----- SUPPLIED MATERIAL -----

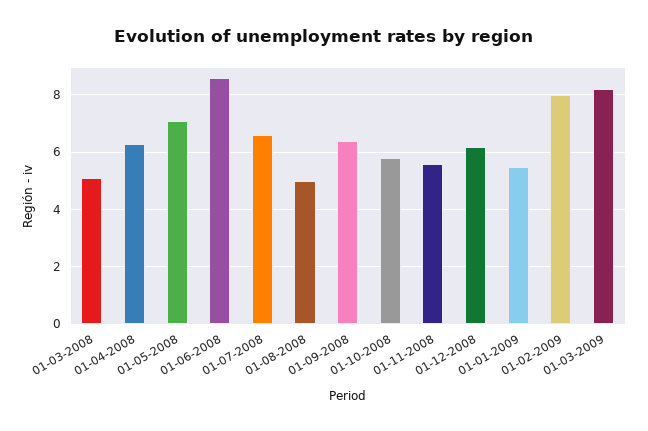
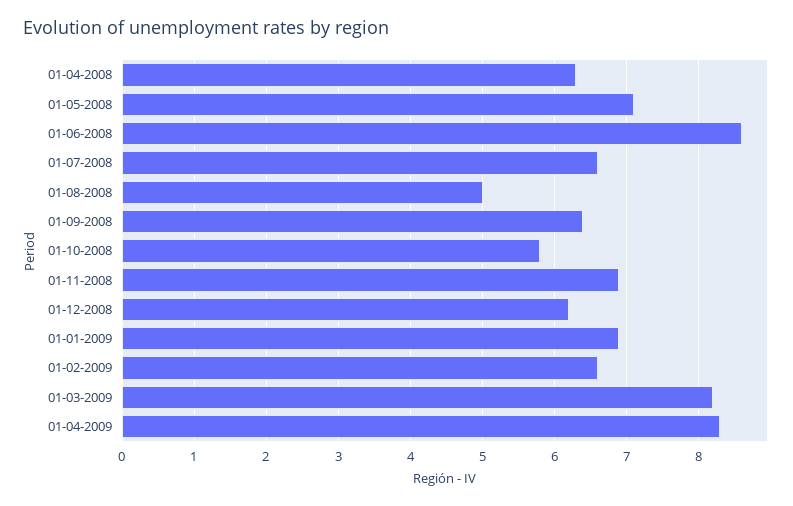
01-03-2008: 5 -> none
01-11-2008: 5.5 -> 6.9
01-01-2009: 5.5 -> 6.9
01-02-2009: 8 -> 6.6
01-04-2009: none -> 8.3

-----
----- SUPPLIED MATERIAL -----

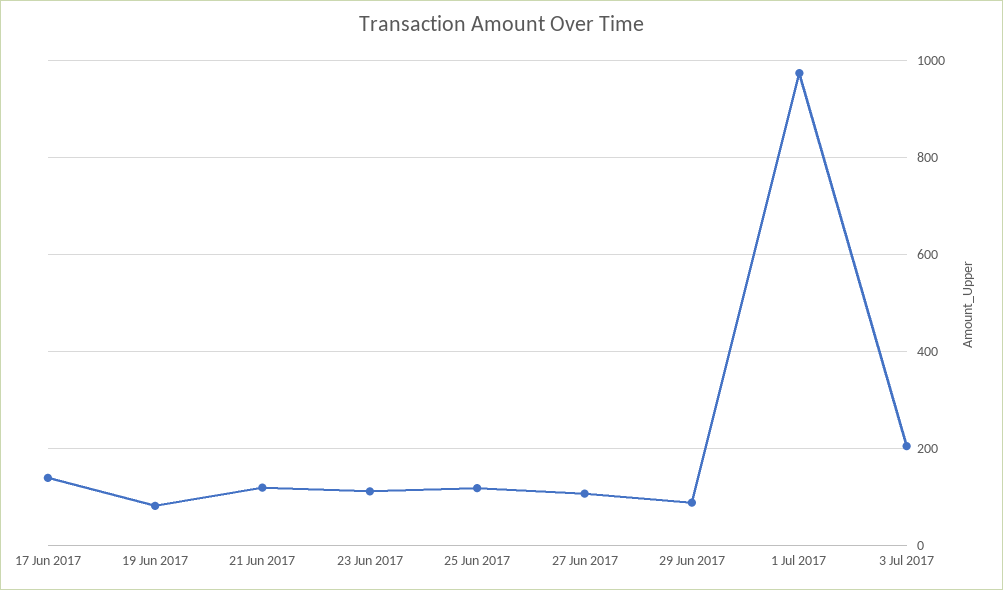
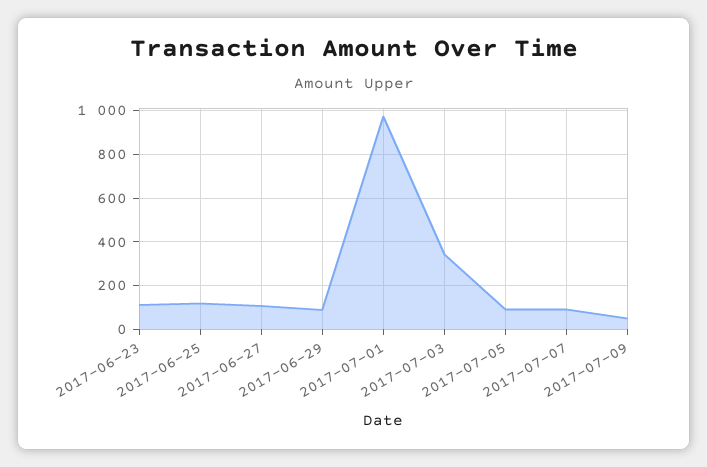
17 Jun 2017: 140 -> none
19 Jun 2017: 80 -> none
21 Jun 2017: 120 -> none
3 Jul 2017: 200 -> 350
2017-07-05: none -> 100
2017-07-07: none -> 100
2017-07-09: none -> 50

-----

[WHAT YOU WILL DO] Print again the lines of the entries above that fall between the line holding "3 Jul 2017: 200 -> 350" and the line holding "2017-07-09: none -> 50", inclusive, exactly as they stand.

[EXERCISE ANSWER]
3 Jul 2017: 200 -> 350
2017-07-05: none -> 100
2017-07-07: none -> 100
2017-07-09: none -> 50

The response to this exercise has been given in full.